Темнота ночи вливалась в глаза. Наполняла, как вода сосуд. Но не было никакой связи между тем, что видели глаза, и тем, что слышали уши. Перед Мари был лес. Он кишел звуками. Мари постояла на краю, послушала чужую жизнь. Вошла, раздвигая на пути ветки.
Она не боялась леса, за шесть лет он не изменился. Память угадывала поваленные стволы, пни, подъёмы, спуски.

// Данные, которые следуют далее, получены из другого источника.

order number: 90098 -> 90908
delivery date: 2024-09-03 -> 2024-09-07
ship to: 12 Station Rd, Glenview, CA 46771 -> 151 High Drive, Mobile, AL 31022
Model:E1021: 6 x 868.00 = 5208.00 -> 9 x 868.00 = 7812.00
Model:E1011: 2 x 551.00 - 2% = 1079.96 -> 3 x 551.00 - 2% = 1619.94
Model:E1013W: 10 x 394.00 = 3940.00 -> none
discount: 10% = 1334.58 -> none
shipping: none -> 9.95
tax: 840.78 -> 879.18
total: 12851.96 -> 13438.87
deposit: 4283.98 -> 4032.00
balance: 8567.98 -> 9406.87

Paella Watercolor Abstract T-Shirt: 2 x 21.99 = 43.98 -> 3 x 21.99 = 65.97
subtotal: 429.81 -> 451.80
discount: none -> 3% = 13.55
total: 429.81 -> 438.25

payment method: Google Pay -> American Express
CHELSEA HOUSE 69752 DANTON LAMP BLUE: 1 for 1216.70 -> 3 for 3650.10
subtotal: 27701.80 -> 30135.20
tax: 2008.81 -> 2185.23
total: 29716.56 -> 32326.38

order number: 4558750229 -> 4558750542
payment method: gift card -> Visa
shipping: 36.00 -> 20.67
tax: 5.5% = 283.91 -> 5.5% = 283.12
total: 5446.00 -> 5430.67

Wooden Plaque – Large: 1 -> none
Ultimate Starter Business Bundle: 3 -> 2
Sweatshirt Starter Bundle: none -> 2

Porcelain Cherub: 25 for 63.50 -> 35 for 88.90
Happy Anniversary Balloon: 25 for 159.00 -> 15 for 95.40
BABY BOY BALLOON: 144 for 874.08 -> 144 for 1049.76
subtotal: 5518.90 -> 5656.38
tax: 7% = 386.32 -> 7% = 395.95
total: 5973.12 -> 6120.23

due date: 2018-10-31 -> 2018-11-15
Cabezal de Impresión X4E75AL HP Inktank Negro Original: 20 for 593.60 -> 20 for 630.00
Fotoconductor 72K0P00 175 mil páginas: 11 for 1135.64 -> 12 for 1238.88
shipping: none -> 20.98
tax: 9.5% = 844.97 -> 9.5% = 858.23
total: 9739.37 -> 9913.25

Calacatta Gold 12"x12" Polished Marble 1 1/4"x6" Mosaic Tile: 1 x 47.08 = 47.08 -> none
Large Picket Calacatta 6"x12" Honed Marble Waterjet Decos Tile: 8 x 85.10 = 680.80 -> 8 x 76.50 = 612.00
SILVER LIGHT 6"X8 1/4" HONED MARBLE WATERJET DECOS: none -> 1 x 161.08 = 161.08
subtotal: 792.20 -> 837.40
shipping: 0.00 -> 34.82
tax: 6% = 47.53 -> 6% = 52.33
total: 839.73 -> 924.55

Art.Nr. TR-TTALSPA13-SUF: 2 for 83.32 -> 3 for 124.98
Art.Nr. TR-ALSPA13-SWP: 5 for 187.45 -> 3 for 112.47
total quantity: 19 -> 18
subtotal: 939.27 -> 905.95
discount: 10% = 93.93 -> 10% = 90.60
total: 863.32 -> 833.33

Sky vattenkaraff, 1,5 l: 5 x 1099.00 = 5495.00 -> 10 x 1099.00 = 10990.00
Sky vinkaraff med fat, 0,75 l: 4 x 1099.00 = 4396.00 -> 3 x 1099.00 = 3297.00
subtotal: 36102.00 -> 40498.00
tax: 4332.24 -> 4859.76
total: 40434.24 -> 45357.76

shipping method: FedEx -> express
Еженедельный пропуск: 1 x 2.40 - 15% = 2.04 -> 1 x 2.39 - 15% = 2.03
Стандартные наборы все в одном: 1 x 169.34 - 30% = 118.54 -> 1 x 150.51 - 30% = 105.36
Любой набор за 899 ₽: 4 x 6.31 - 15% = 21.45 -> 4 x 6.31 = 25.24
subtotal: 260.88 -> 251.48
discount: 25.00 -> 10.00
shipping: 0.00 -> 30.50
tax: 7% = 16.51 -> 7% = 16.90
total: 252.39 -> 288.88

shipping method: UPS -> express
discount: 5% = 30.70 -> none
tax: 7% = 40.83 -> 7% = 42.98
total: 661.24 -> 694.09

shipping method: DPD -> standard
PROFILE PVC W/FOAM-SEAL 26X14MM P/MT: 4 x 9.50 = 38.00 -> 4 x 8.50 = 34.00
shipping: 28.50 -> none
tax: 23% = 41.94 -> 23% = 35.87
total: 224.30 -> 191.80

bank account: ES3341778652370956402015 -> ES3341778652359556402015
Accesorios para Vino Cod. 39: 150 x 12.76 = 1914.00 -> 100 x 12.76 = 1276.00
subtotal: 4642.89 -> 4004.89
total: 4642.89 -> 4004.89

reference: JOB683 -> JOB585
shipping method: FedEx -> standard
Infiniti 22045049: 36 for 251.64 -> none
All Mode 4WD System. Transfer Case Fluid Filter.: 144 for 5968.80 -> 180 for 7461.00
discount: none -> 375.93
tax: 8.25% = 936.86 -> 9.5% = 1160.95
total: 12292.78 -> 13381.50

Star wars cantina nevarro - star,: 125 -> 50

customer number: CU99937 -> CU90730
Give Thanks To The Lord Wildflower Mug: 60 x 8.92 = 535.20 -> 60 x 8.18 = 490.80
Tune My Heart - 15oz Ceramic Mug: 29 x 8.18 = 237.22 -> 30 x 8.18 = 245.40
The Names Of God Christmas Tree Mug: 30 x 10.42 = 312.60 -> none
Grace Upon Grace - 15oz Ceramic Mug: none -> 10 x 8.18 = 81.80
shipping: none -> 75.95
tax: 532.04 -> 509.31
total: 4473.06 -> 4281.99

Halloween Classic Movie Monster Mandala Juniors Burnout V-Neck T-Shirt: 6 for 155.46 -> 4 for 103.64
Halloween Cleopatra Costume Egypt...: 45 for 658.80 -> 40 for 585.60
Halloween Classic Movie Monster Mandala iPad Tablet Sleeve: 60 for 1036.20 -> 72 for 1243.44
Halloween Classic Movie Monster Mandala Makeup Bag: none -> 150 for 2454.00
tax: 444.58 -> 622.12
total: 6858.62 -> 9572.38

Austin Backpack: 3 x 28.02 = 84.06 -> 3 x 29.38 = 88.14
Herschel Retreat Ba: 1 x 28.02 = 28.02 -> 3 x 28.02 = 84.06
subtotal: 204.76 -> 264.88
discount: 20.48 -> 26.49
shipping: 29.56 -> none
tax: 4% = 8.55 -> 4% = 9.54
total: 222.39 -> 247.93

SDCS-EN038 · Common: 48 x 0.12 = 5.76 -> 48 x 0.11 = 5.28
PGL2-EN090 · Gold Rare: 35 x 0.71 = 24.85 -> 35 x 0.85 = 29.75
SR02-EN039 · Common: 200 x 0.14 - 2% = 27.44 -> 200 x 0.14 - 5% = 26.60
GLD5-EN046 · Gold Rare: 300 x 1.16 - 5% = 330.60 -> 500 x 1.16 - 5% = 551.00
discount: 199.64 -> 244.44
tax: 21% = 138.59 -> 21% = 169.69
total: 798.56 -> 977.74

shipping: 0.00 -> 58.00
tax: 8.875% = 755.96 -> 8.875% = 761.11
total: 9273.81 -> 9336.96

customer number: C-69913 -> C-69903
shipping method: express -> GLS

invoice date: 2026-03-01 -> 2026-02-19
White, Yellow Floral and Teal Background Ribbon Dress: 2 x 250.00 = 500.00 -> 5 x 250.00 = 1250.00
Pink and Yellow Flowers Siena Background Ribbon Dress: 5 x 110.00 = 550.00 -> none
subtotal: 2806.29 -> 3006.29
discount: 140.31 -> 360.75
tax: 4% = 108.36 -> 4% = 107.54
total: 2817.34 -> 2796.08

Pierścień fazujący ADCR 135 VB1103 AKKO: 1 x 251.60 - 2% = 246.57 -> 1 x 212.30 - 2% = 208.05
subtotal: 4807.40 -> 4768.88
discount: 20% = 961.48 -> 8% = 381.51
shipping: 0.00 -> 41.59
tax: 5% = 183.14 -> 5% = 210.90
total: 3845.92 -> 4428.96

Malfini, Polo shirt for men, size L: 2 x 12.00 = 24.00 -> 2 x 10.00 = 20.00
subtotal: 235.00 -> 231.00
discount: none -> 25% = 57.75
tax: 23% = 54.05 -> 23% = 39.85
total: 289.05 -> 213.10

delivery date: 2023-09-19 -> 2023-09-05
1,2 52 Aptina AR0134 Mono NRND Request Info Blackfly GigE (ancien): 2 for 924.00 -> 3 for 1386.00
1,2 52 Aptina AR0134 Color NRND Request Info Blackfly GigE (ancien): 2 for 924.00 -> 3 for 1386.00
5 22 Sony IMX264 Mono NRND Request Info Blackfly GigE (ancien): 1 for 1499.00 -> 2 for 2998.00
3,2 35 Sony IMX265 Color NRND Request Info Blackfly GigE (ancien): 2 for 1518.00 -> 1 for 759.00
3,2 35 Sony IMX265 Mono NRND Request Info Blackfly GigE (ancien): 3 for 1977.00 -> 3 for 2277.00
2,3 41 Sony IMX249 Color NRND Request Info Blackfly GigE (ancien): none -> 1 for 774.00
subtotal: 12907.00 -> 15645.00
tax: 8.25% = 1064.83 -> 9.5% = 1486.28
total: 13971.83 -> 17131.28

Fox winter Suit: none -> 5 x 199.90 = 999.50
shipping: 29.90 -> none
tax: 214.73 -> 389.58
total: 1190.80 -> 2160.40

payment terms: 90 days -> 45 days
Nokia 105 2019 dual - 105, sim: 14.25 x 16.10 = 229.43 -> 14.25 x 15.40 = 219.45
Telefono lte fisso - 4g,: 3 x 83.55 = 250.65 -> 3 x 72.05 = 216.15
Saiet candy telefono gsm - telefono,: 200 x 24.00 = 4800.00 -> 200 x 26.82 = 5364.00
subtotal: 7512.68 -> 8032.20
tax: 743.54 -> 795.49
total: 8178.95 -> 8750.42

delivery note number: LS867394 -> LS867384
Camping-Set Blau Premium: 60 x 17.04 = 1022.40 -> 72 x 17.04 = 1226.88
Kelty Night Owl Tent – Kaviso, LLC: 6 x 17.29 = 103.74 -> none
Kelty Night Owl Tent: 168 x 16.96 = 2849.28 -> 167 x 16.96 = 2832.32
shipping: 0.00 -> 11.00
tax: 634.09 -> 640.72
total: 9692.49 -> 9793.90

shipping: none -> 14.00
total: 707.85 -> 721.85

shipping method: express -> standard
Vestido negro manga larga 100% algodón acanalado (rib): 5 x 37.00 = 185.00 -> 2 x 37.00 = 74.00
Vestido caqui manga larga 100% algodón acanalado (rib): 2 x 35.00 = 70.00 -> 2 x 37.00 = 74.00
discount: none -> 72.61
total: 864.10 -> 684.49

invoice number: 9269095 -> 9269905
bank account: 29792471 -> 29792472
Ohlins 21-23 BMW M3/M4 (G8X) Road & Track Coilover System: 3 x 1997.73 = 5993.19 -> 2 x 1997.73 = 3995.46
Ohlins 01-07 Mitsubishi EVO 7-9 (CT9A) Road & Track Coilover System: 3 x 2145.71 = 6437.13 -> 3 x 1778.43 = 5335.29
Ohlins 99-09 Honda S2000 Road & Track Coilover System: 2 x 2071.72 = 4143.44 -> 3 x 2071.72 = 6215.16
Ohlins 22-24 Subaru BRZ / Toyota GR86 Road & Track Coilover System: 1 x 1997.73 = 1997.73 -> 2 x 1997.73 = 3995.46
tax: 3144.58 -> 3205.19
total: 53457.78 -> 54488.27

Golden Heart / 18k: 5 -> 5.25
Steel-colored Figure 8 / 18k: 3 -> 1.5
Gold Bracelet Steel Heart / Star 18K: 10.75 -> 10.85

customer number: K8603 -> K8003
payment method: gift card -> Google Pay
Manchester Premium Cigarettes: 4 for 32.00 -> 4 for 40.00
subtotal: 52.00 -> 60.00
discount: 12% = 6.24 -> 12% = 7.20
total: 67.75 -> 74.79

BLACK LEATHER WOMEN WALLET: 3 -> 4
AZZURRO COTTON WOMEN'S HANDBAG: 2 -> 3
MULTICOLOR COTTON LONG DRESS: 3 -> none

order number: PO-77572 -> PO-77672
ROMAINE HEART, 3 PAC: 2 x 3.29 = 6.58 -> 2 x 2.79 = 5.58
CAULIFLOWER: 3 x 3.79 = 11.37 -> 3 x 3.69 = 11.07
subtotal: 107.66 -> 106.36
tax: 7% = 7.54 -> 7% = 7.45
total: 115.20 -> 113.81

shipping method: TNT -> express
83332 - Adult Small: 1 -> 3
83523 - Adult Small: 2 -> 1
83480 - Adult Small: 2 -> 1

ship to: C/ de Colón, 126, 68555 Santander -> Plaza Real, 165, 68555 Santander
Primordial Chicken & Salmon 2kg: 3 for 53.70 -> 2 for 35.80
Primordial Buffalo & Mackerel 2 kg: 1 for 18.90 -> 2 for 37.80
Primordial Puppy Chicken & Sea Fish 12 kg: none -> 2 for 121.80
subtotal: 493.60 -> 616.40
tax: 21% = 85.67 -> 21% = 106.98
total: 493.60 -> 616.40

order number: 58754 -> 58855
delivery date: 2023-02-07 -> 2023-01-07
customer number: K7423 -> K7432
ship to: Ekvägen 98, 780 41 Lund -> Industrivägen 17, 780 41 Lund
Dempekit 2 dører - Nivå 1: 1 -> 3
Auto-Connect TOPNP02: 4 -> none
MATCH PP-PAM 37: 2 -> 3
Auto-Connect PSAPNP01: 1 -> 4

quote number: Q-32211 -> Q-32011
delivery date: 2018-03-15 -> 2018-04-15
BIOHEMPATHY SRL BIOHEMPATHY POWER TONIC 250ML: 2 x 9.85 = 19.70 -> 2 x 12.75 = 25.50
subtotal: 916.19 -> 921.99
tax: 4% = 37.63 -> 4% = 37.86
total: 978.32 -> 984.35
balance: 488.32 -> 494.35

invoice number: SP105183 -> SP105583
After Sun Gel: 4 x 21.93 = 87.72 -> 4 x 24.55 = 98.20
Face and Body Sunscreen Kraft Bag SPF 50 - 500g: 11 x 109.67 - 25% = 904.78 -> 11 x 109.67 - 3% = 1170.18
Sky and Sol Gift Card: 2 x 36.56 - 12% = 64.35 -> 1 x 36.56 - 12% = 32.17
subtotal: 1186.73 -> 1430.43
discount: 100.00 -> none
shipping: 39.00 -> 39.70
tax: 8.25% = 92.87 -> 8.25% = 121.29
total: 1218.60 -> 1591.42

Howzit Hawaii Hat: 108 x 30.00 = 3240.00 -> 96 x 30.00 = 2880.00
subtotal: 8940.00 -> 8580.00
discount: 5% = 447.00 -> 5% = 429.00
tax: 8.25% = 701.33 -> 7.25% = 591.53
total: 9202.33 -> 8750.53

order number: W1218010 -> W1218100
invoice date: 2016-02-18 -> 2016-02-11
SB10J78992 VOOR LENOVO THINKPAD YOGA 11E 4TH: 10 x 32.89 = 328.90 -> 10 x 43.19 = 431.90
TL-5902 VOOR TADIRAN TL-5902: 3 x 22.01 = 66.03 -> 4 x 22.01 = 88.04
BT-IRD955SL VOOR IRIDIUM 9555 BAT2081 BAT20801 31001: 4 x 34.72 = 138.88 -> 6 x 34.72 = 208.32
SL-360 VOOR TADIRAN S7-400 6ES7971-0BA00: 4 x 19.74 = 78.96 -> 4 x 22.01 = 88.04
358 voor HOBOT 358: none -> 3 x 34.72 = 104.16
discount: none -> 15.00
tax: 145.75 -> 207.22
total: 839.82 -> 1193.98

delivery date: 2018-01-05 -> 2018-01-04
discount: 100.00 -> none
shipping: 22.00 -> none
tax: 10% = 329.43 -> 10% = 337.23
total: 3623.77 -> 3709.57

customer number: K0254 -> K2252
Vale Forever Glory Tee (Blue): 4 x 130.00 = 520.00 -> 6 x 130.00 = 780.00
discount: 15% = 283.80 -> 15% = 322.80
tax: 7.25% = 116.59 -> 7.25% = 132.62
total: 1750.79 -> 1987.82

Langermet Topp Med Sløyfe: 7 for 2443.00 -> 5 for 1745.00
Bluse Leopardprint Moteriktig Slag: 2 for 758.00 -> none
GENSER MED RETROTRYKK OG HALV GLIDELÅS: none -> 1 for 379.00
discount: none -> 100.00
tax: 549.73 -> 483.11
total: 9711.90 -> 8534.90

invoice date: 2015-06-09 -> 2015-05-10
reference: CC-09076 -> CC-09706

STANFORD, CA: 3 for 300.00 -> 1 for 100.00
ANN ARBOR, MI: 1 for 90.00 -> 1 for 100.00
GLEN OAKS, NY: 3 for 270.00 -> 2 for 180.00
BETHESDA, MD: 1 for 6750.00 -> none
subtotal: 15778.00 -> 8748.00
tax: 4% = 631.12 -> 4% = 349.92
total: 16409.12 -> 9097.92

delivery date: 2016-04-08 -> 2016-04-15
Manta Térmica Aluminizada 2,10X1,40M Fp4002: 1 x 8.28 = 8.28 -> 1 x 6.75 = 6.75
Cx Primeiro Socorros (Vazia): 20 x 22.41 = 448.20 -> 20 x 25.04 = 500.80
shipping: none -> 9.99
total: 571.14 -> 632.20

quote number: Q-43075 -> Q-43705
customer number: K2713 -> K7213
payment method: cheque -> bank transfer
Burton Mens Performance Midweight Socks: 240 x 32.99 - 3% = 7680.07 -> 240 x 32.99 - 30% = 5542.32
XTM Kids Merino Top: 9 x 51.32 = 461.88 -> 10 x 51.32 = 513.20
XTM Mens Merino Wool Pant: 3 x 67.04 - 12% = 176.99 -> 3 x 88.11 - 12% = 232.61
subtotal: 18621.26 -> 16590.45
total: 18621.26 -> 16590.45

Луна то скрывалась за тучей, то глядела круглым оком. Ноги то проваливались, то скользили. Сердце заходилось от шорохов, которые раздавались вдруг совсем рядом. Мари хваталась за ветки, а те хлестали. Туфли хлюпали, край платья лип к ногам. Шаль цеплялась за ветки. Лодыжки больно обожгло колючим витком дикой малины. Но от движения Мари согрелась. Мысли рассеялись. Тревога всё так же стесняла сердце, но стала светла, как грусть.
Мари остановилась, схватившись за шершавый ствол. Ей показалось, что в отдалённом шорохе был ритм. Шаги? Прислушалась. Слишком громко билось собственное сердце. Посмотрела на бледно-голубые блюдца грибов на стволе.